[WHAT THIS TASK INVOLVES] Report every line of the records beneath this task that holds the string "your".

Segment Start: ENTRIES PROVIDED

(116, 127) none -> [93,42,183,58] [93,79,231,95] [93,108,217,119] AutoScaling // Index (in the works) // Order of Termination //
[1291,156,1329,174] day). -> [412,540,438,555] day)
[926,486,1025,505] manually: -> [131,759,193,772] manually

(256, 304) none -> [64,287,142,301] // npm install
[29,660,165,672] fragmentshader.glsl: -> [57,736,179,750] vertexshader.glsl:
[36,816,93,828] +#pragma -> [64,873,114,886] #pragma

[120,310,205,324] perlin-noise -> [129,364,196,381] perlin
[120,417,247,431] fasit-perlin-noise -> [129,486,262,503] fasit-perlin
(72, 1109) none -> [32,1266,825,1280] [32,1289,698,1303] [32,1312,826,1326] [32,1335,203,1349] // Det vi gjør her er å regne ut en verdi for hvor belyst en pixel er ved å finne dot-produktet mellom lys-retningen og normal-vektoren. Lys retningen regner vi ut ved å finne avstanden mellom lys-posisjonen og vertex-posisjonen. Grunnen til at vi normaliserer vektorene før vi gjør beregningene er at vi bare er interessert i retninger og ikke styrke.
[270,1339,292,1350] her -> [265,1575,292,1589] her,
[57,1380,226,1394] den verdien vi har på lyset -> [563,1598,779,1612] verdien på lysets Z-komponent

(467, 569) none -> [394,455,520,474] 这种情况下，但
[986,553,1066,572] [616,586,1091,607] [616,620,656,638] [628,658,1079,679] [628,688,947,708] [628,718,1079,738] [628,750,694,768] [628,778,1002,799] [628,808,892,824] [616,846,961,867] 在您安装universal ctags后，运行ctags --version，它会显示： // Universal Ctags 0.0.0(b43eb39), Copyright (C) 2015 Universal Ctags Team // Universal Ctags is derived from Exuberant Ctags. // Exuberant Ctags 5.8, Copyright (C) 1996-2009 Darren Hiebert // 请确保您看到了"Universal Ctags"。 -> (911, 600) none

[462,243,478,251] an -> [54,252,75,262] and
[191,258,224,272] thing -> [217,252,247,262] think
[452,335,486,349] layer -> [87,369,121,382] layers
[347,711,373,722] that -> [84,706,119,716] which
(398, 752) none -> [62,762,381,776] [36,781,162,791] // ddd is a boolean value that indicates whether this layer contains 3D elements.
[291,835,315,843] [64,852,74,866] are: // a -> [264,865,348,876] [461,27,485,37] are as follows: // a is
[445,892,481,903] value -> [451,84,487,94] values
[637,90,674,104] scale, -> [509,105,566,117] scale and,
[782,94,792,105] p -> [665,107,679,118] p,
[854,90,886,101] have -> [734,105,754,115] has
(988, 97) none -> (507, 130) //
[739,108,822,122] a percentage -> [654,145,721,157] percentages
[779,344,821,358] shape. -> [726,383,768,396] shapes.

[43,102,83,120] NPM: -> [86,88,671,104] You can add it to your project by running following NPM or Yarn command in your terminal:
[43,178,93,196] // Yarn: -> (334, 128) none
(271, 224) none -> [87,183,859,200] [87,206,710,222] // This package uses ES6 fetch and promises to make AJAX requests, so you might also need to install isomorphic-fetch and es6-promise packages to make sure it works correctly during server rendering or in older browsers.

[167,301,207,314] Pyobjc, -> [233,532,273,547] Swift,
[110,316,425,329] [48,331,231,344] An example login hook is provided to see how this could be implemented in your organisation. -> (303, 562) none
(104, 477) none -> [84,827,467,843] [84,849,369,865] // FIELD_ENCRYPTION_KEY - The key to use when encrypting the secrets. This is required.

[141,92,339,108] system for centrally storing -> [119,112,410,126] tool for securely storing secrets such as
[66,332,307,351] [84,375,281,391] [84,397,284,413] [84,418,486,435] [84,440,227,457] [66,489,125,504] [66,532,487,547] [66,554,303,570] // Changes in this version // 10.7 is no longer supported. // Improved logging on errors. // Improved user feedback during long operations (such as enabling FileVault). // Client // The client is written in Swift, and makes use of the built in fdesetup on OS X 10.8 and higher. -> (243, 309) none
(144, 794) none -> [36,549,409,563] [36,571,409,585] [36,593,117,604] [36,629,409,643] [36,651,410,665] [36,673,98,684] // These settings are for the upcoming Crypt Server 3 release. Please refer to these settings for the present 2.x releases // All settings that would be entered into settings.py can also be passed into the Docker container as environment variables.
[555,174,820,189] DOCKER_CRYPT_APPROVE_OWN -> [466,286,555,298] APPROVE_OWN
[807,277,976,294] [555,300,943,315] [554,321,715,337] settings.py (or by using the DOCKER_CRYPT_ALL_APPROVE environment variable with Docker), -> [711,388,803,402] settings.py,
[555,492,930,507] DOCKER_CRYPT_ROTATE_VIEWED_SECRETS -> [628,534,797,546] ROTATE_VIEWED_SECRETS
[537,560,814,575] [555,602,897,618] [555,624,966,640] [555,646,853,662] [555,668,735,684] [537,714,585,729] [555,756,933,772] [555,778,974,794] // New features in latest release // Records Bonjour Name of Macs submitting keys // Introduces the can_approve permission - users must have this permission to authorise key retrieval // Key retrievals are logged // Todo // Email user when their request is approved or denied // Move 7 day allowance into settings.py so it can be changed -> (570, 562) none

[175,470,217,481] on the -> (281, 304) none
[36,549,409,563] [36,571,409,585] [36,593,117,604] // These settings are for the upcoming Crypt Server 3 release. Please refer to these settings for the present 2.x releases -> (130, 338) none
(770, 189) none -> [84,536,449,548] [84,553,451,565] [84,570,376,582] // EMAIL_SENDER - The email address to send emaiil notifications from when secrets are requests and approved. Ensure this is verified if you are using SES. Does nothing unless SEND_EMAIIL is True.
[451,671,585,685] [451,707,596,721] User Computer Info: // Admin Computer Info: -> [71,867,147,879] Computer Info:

Segment End: ENTRIES PROVIDED

[ANSWER BOX]
[43,102,83,120] NPM: -> [86,88,671,104] You can add it to your project by running following NPM or Yarn command in your terminal:
[110,316,425,329] [48,331,231,344] An example login hook is provided to see how this could be implemented in your organisation. -> (303, 562) none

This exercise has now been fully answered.